Cohen's d effect size (unbounded; can be negative).

Examples:

>>> from foodspec.stats.effects import compute_cohens_d
>>> import numpy as np
>>> g1 = np.array([1, 2, 3, 4, 5])
>>> g2 = np.array([3, 4, 5, 6, 7])
>>> d = compute_cohens_d(g1, g2)
>>> abs(d) > 0.5
True

compute_anova_effect_sizes

Effect sizes (eta-squared, omega-squared) for ANOVA.

Compute eta-squared and partial eta-squared for ANOVA.

Quantifies proportion of variance explained by group differences.

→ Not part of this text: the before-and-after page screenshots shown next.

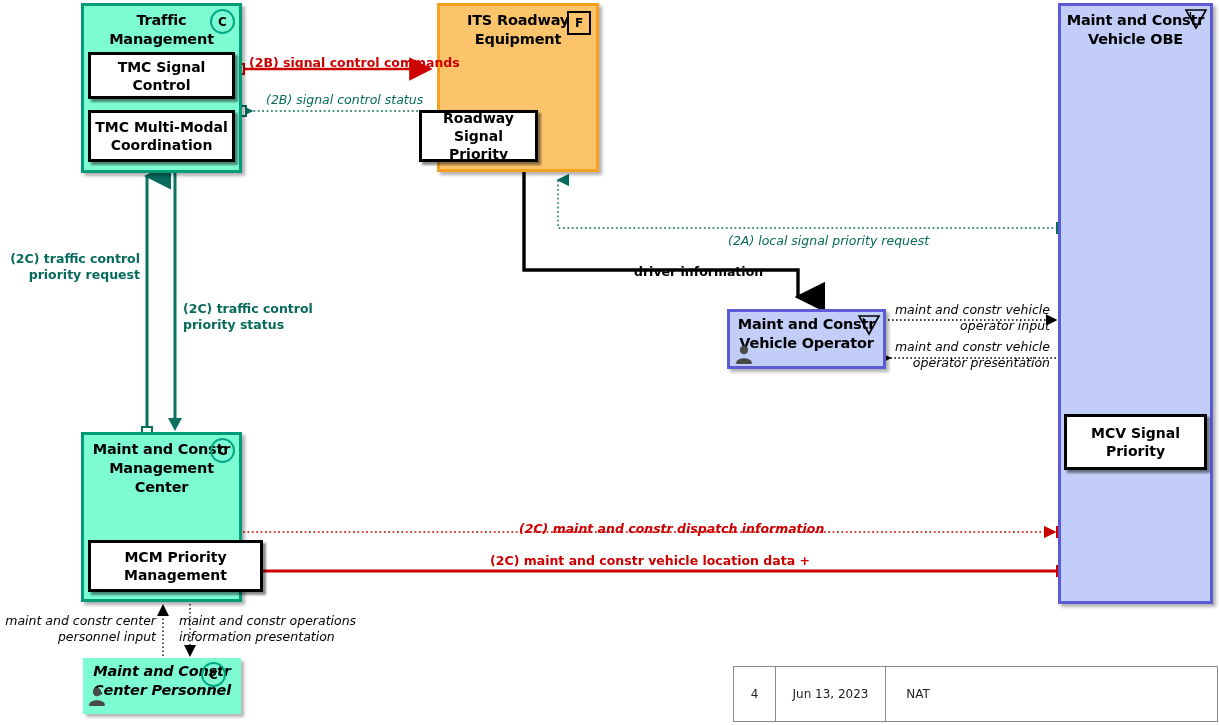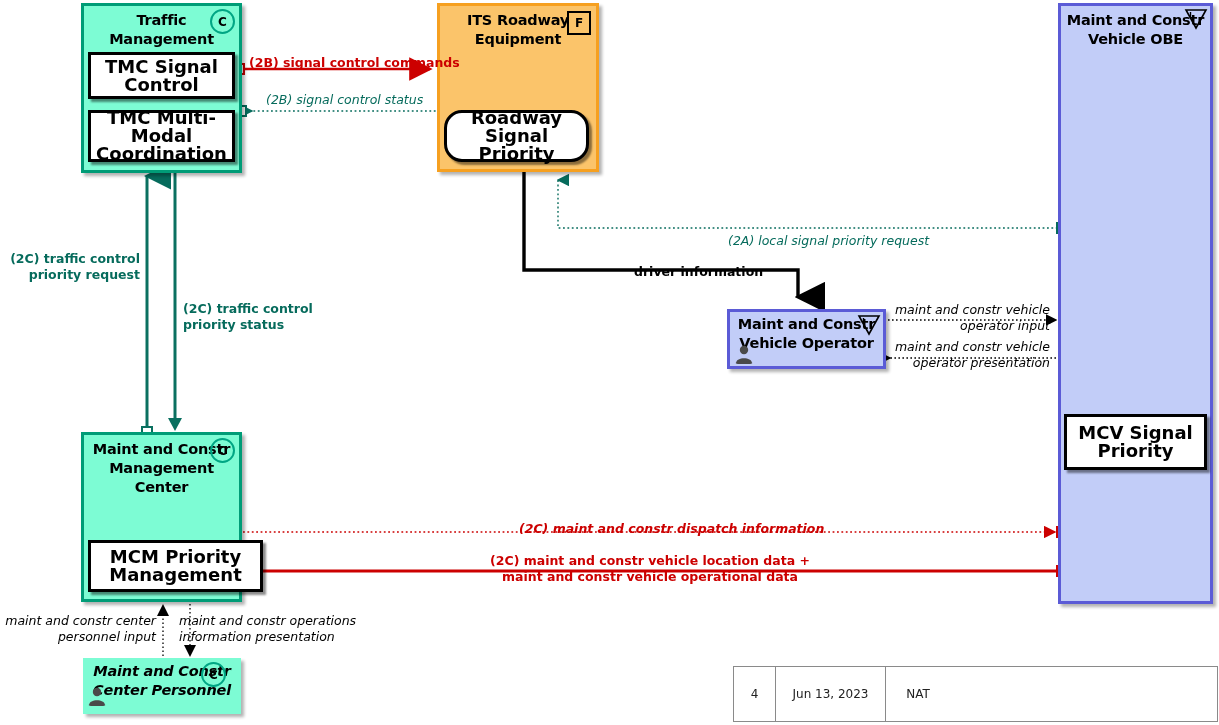--- a/index.html
+++ b/index.html
@@ -18,21 +18,21 @@
   .person-c{background:#7dfcd4;border:0;}
   .person-v{background:#c2cdf8;border:3px solid #5b5bd6;}
 
   .node-title{font-weight:bold;font-size:14.5px;color:#000;text-align:center;
               line-height:19px;padding-top:5px;letter-spacing:-.2px;}
   .node-title.it{font-style:italic;}
 
   .pspec{position:absolute;background:#ffffff;border:3px solid #000;
          box-shadow:3px 3px 2px rgba(0,0,0,.45);
          display:flex;align-items:center;justify-content:center;
-         font-weight:bold;font-size:18px;line-height:18px;text-align:center;
+         font-weight:bold;font-size:14px;line-height:18px;text-align:center;
          color:#000;box-sizing:border-box;}
 
   
   .badge-c{position:absolute;width:21px;height:21px;border-radius:50%;
            border:2px solid #00a684;background:transparent;
            font-size:12px;font-weight:bold;color:#000;
            display:flex;align-items:center;justify-content:center;line-height:1;}
   .badge-f{position:absolute;width:20px;height:20px;border:2px solid #000;
            background:#fbc46a;font-size:12px;font-weight:bold;color:#000;
            display:flex;align-items:center;justify-content:center;}
@@ -177,21 +177,21 @@
     </div>
   </div>
 
   <div class="node field shadow" style="left:437px;top:3px;width:162px;height:169px;">
     <div class="node-title">
       <span>ITS Roadway</span><br>
       <span>Equipment</span>
     </div>
     <div class="badge-f" style="right:5px;top:5px;">F</div>
   </div>
-  <div class="pspec" style="left:444px;top:110px;width:145px;height:52px;border-radius:18px;">
+  <div class="pspec" style="left:419px;top:110px;width:119px;height:52px;">
     <div>
       <span>Roadway Signal</span><br>
       <span>Priority</span>
     </div>
   </div>
 
   <div class="node vehicle shadow" style="left:1058px;top:3px;width:155px;height:601px;">
     <div class="node-title">
       <span>Maint and Constr</span><br>
       <span>Vehicle OBE</span>
@@ -276,21 +276,20 @@
 
   <div class="lbl black i r" style="left:845px;top:339px;width:205px;">
     <span>maint and constr vehicle</span><br>
     <span>operator presentation</span>
   </div>
 
   <div class="lbl red i" style="left:519px;top:521px;">(2C) maint and constr dispatch information</div>
 
   <div class="lbl red c" style="left:430px;top:553px;width:440px;">
     <span class="b"><span>(2C)</span><span> maint and constr vehicle location data +</span></span><br>
-    <span class="i">maint and constr vehicle operational data</span>
   </div>
 
   <div class="lbl black i r" style="left:0px;top:613px;width:156px;">
     <span>maint and constr center</span><br>
     <span>personnel input</span>
   </div>
 
   <div class="lbl black i" style="left:179px;top:613px;">
     <span>maint and constr operations</span><br>
     <span>information presentation</span>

Interpretation Scale: - eta-squared < 0.01: Negligible effect - 0.01 <= eta-squared < 0.06: Small effect - 0.06 <= eta-squared < 0.14: Medium effect - eta-squared >= 0.14: Large effect

Parameters:

Name Type Description Default
ss_between float

Sum of squares between groups (treatment effect).

required
ss_total float

Total sum of squares (all variation in data).

required
ss_within float | None

Sum of squares within groups (error). If provided, partial eta-squared is computed.

None

Returns:

Type Description
Series

A Series with 'eta_squared' and optionally 'partial_eta_squared'.

Examples:

>>> from foodspec.stats.effects import compute_anova_effect_sizes
>>> result = compute_anova_effect_sizes(ss_between=50, ss_total=200, ss_within=150)
>>> 'eta_squared' in result
True

Correlations & Distances

compute_correlations

Pearson or Spearman correlation between features.

Compute correlation between columns in a DataFrame.

Parameters:

Name Type Description Default
data DataFrame

DataFrame containing the columns of interest (e.g., ratios vs quality metric).

required
cols tuple | list

Two column names to correlate (tuple or list).

required
method str

'pearson' or 'spearman', by default 'pearson'.

'pearson'

Returns:

Type Description
Series

Series with index ['r', 'pvalue']; values are correlation coefficient and p-value.

Raises:

Type Description
ValueError

If cols does not contain exactly two column names.

ValueError

If method is not 'pearson' or 'spearman'.

euclidean_distance

Euclidean distance between spectra.

Compute Euclidean distance between two spectra.

Parameters:

Name Type Description Default
a ndarray

First spectrum (1D or flattened array).

required
b ndarray

Second spectrum (1D or flattened array).

required

Returns:

Type Description
float

Euclidean distance (L2 norm of difference).

cosine_distance

Cosine distance (1 - cosine similarity).

Compute cosine distance (1 - cosine similarity) between two spectra.

Parameters:

Name Type Description Default
a ndarray

First spectrum (1D or flattened array).

required
b ndarray

Second spectrum (1D or flattened array).

required

Returns:

Type Description
float

Cosine distance (1 - cosine similarity).

Robustness Analysis

bootstrap_metric

Bootstrap confidence intervals for metrics.

Estimate robustness of a metric via bootstrap resampling.

Parameters:

Name Type Description Default
metric_func Callable[[ndarray, ndarray], float]

Function taking (y_true, y_pred) and returning a scalar metric.

required
y_true ndarray

True targets (array-like).

required
y_pred ndarray

Predicted targets (array-like).

required
n_bootstrap int

Number of bootstrap samples, by default 1000.

1000
ci tuple[float, float]

Confidence interval percentiles (lower, upper), by default (2.5, 97.5).

(2.5, 97.5)
random_state Optional[int]

Seed for reproducibility.

None

Returns:

Type Description
dict

Dictionary with keys: 'observed' (original metric), 'bootstrap_samples'

dict

(array of bootstrap metrics), and 'ci' (tuple of CI bounds).

permutation_test_metric

Permutation test for statistical significance.

Permutation test for a metric by shuffling the target labels.

Parameters

metric_func : callable Function taking (y_true, y_pred) and returning a scalar metric. y_true : array-like True targets. y_pred : array-like Predicted targets. n_permutations : int, optional Number of permutations, by default 1000. metric_higher_is_better : bool, optional If False, p-value computation is reversed (e.g., for RMSE), by default True. random_state : int, optional Seed for reproducibility.

Returns

dict Contains observed metric, permutation samples, and an empirical p-value.